Artist rendition of the InSight Lander at work on the surface of Mars. (Photo: JPL/NASA)

Artist rendition of the InSight Lander at work on the surface of Mars. (Photo: JPL/NASA)

NASA just can’t get enough of Mars.  Two weeks after successfully landing  the much-ballyhooed rover Curiosity on the red planet, officials at the U.S. space agency announced that yet another  mission to Mars is set for 2016.

The InSight mission, which stands for “Interior Exploration using Seismic Investigations, Geodesy and Heat Transport,” will investigate deep below the Martian surface to see why the planet developed differently than Earth.

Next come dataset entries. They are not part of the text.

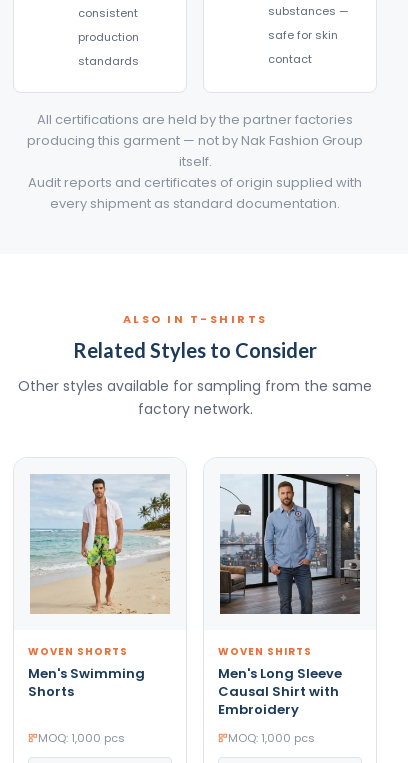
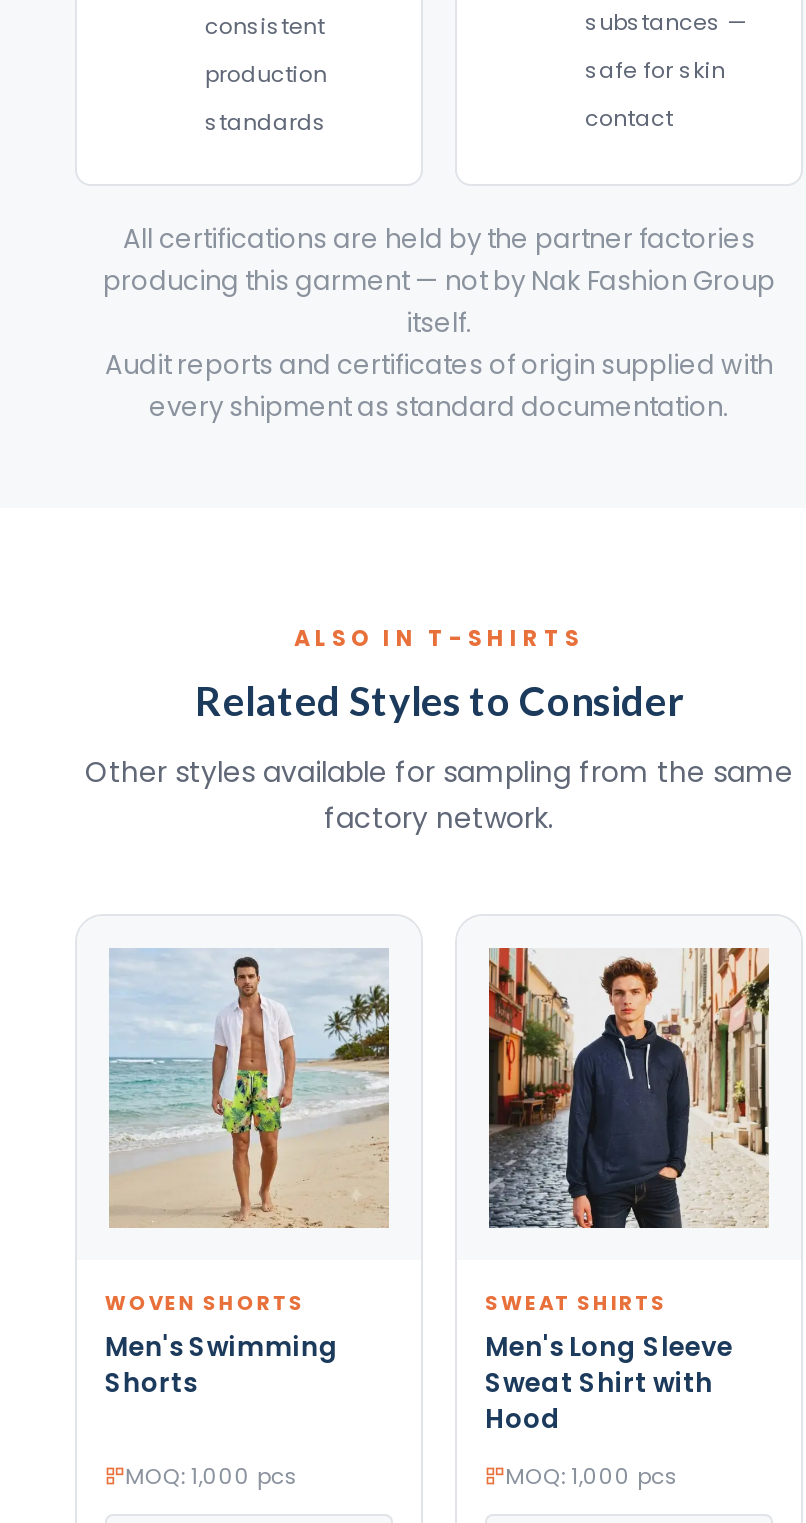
- [image]
- WOVEN SHIRTS
+ [image]
+ SWEAT SHIRTS

- Causal Shirt with
- Embroidery
+ Sweat Shirt with
+ Hood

InSight, according to NASA, will be more than a mission to Mars. Officials hope  this terrestrial planet explorer will  answer some long-held questions about planetary and solar system science, including the processes that went into forming the rocky planets of the inner solar system -Mercury, Venus, Earth, and Mars- more than four billion years ago.

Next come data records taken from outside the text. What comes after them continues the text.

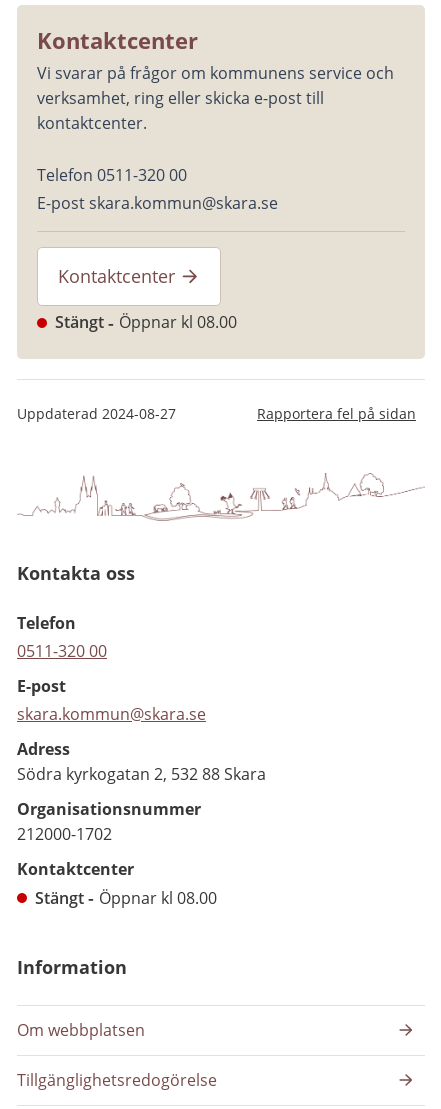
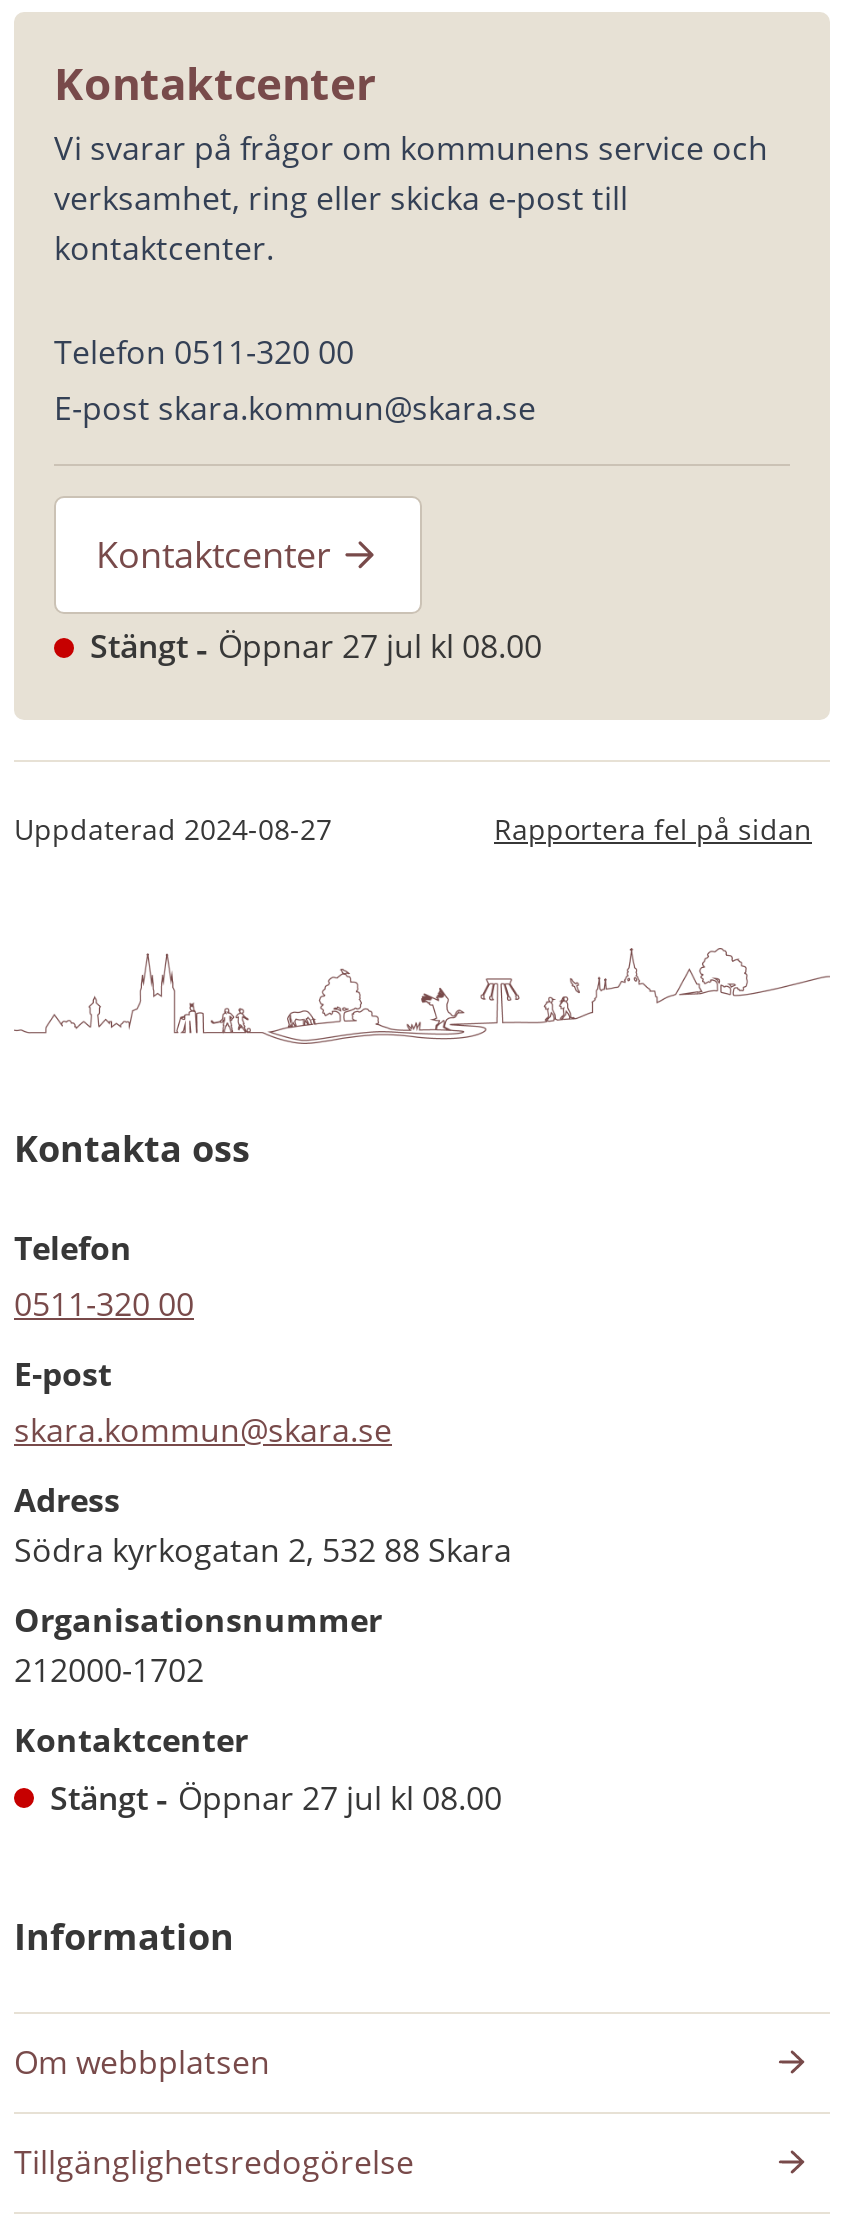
- Stängt Öppnar kl 08.00
+ Stängt Öppnar 27 jul kl 08.00

- Stängt Öppnar kl 08.00
+ Stängt Öppnar 27 jul kl 08.00
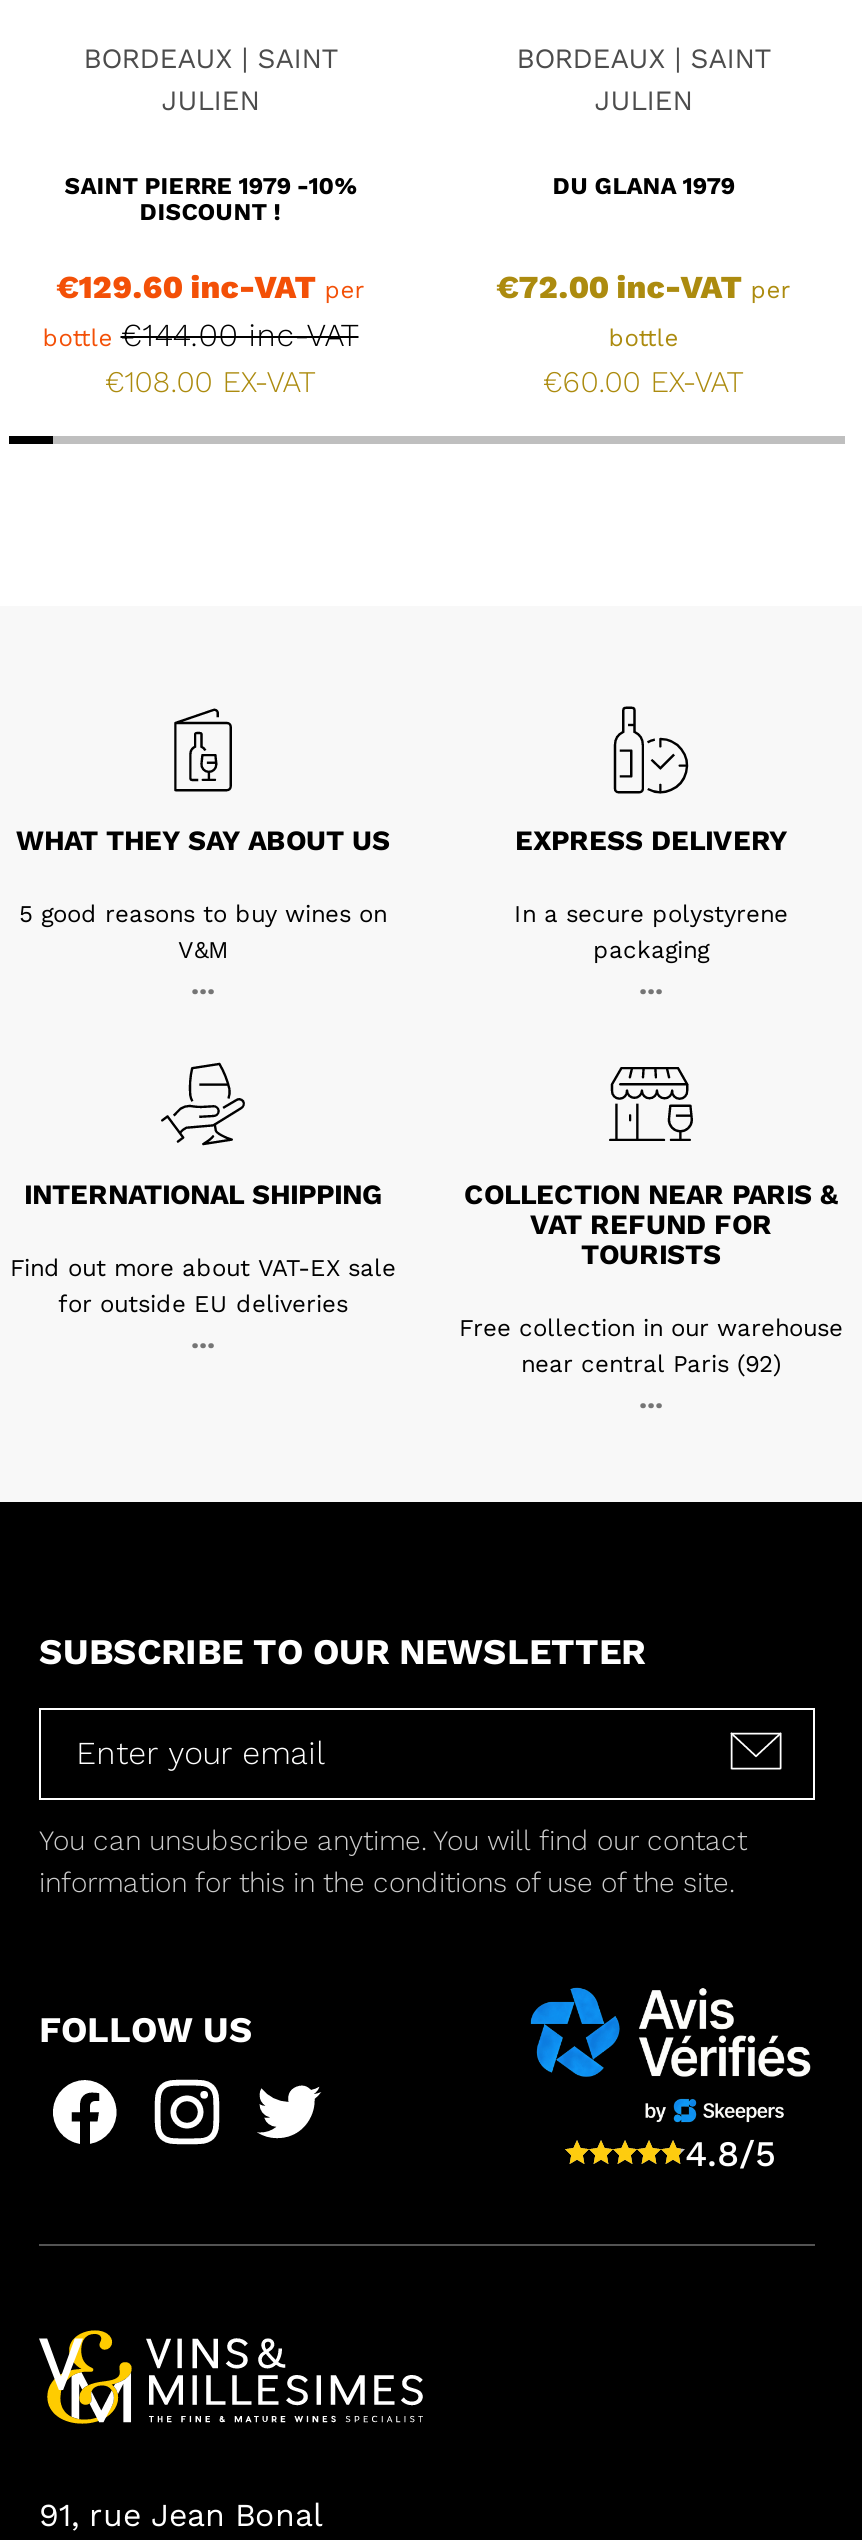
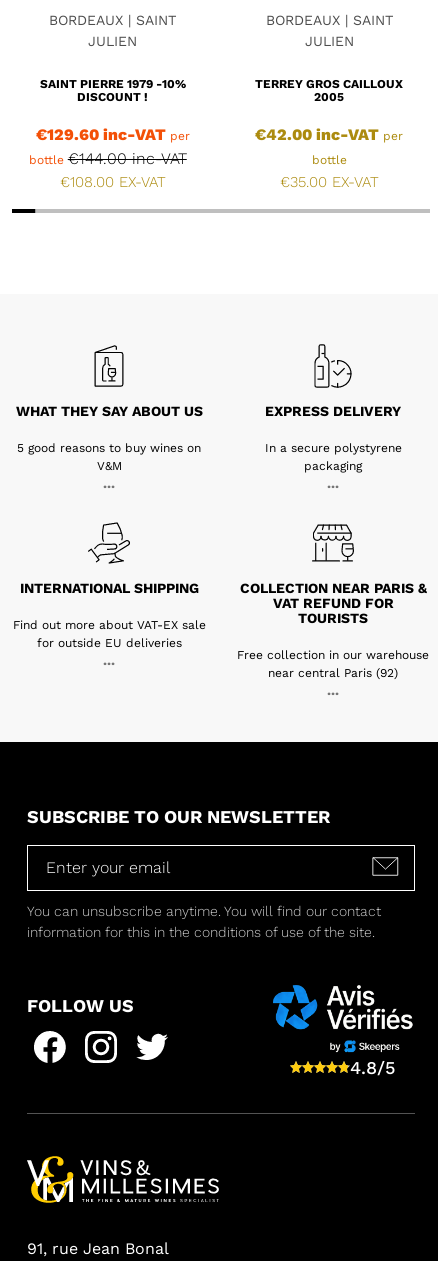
- DU GLANA 1979
+ TERREY GROS CAILLOUX
+ 2005

- €72.00 inc-VAT per
+ €42.00 inc-VAT per

- €60.00 EX-VAT
+ €35.00 EX-VAT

Unlike the Mars explorers currently cruising the planet’s surface, the InSight lander is designed to stay put while several sophisticated instruments do the heavy lifting.

While a robotic arm and two cameras help set and monitor all of the gear placed on the planet’s surface, an onboard geodetic instrument will determine the rotational axis of Mars.

Other devices include one that measures the seismic waves traveling though the interior of Mars, as well as a subsurface heat probe designed to gauge the heat flow from the planet’s interior.

The InSight mission is getting assistance from international partners including the French space agency, CNES, which is contributing the seismic monitoring equipment. The German Aerospace Center is slated to  provide the subsurface heat probe.

Mission team members for InSight, the new Mars lander mission selected by NASA to launch in 2016, explain how the spacecraft will advance our knowledge of Mars’ history and rocky planet evolution.

The InSight mission was selected from three finalist proposals which were chosen from many in May 2011. The two rejected missions included putting a spacecraft on the surface of a comet, while the other proposed a mission to Saturn’s moon Titan.

“The exploration of Mars is a top priority for NASA, and the selection of InSight ensures we will continue to unlock the mysteries of the Red Planet and lay the groundwork for a future human mission there,” NASA Administrator Charles Bolden said. “The recent successful landing of the Curiosity rover has galvanized public interest in space exploration and today’s announcement makes clear there are more exciting Mars missions to come.”

Scheduled for launch in March 2016, InSight is expected to land on Mars in September 2016 for a 720-day mission.